箭内和子……山笑う・山眠る
福島県の山 5
両親と登った安達太良山――1994.8



■両親と登った安達太良山

 私の父は、1920年生まれ。母は、1923年生まれです。父は若い頃、山歩きを趣味の一つとしてやっていました。だから、一応、5万分の一の地形図を読めるのです。今は二万5千分の一の地形図が主流ですが、父の若い頃は、5万分の一だけだったそうです。
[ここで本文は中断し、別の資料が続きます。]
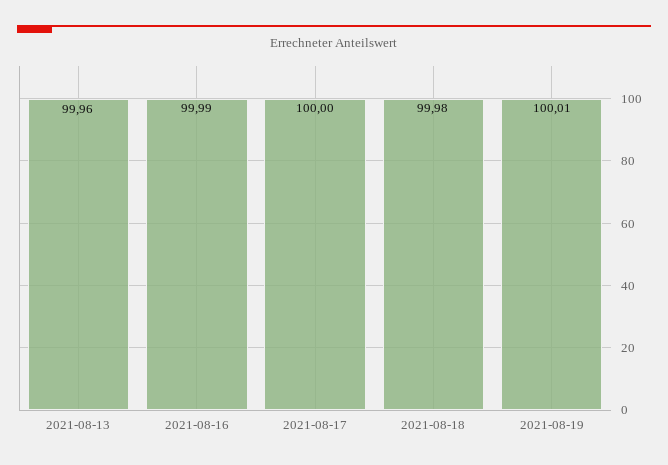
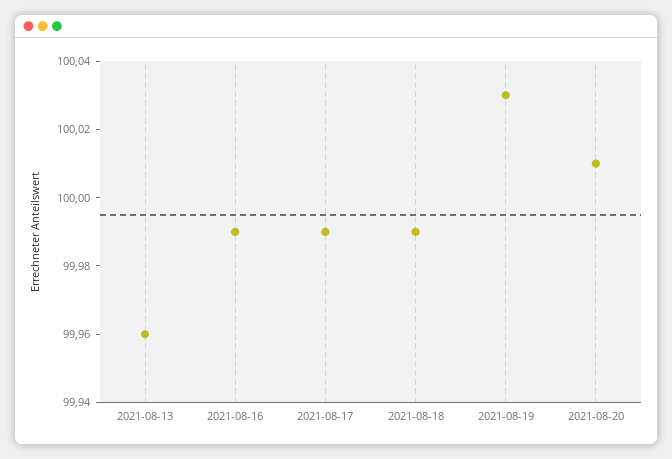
2021-08-17: 100 -> 99.99
2021-08-18: 99.98 -> 99.99
2021-08-19: 100.01 -> 100.03
2021-08-20: none -> 100.01

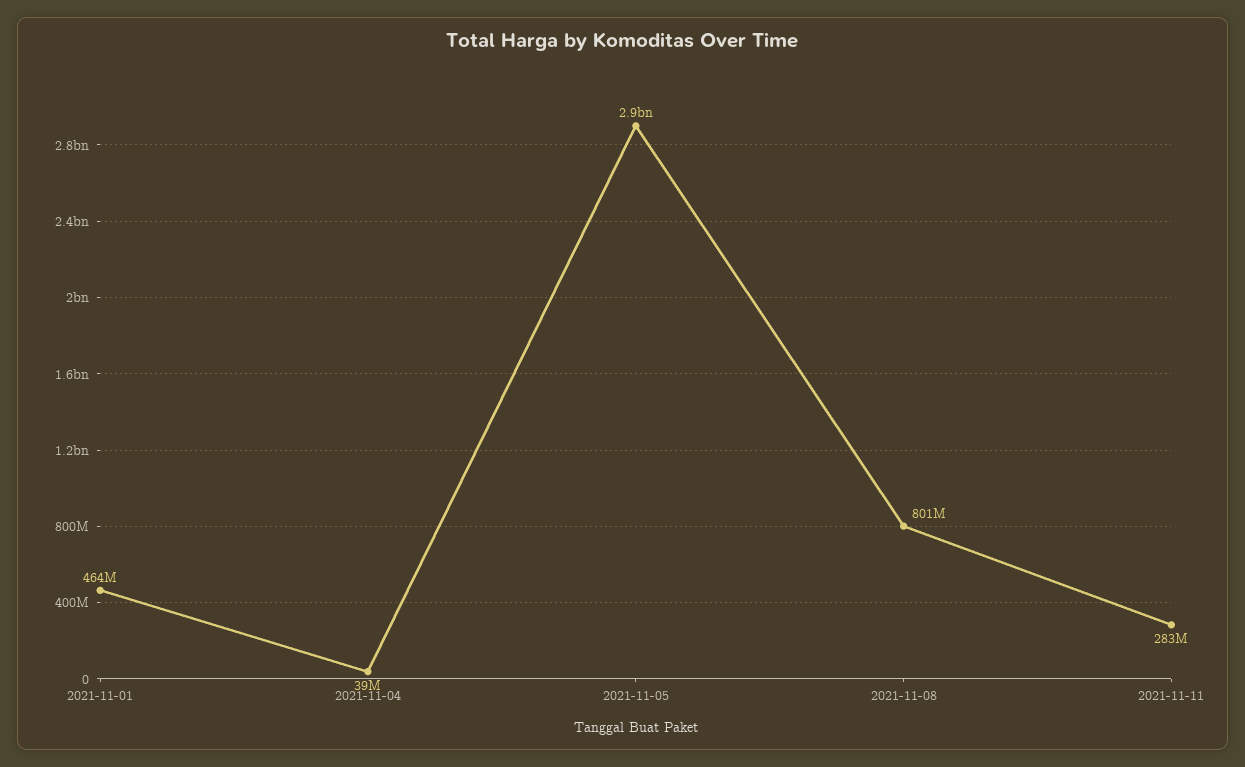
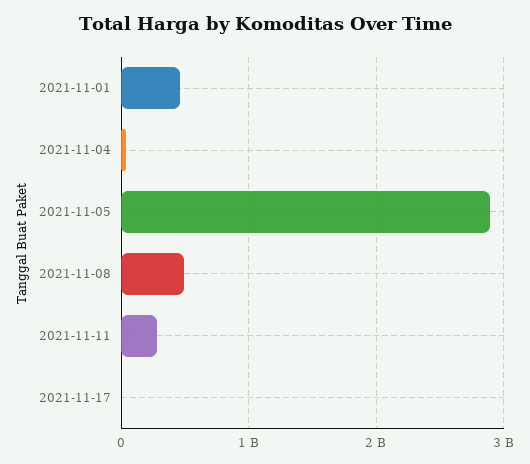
2021-11-08: 801000000 -> 500000000
2021-11-17: none -> 0

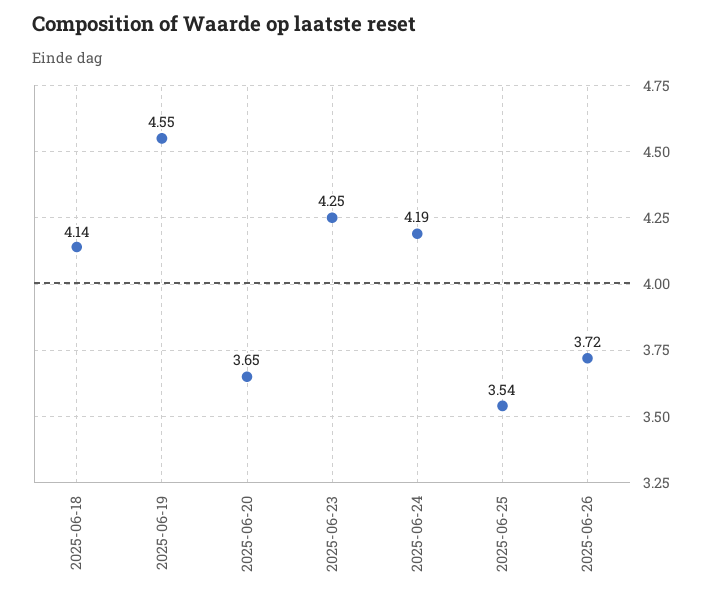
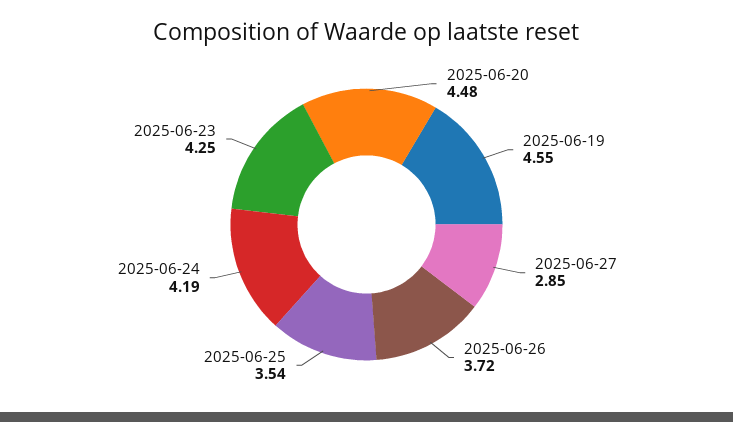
2025-06-18: 4.14 -> none
2025-06-20: 3.65 -> 4.48
2025-06-27: none -> 2.85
 私も中学生の頃まで、父と奥多摩の山を何度か歩いたことがあります。父は、小企業のオーナー経営者として50年近く、ずっと第一線で頑張ってきました。山からはだんだん遠ざかり、休みの日は、毎週ゴルフ・ゴルフでした。
 そんなある日、父は母と同じ楽しみを持ちながら、老後の時間を過ごそうと考えたのです。(これは、娘の私の推測なのですが・・・) 父が65歳くらいになった時、山歩きを再開しました。同行者は、母だけ。母は昔の女なのか、父の言うとおりに山を歩きました。
 病弱で細い体の母に山を歩く体力があるのか不思議でしたが、山の空気を母も好んだようです。二人は、尾瀬の景色に魅了されて、凝り性の父の20数回の尾瀬通いが始まりました。
 時々、私達夫婦にも声がかかります。父が75歳くらいまでは、山行リーダーは、父でした。私が登山教室に加入し、本格的に山歩きを始めたと知り、この年(94年)の8月に両親が、安達太良山を登りに来ました。父74歳、母70歳、夫43歳、私42歳のパーテイです。
 登山ルートは、奥岳からスキー場のゴンドラに乗って、五葉松経由山頂〜牛の背〜馬の背を歩いて鉄山に向かい、途中からくろがね小屋に向けて、下山。(今は、この登山道は歩行禁止になっています) 奥岳の遊歩道をゆっくり下るルートです。
 天気は、上々。山頂の風も穏やかで、山頂でのんびりランチタイム。沼の平の荒涼とした風景や矢筈森の眺め、あれが、鉄山などと話しながら、本当に楽しい稜線歩きでした。
 順調に歩いて奥岳の遊歩道になりました。ここからの歩きが、超スローペースになってしまい、「疲れたよ。」の連発です。私も、この遊歩道歩きは、飽きるくらい長く感じました。
 休みながら、無事登山口に到着。私の大好きな安達太良山に両親と登ることが出来て、幸せでした。この時、山頂で撮った写真は、大きく引き伸ばして、両親の家にも、我が家にも飾ってあります。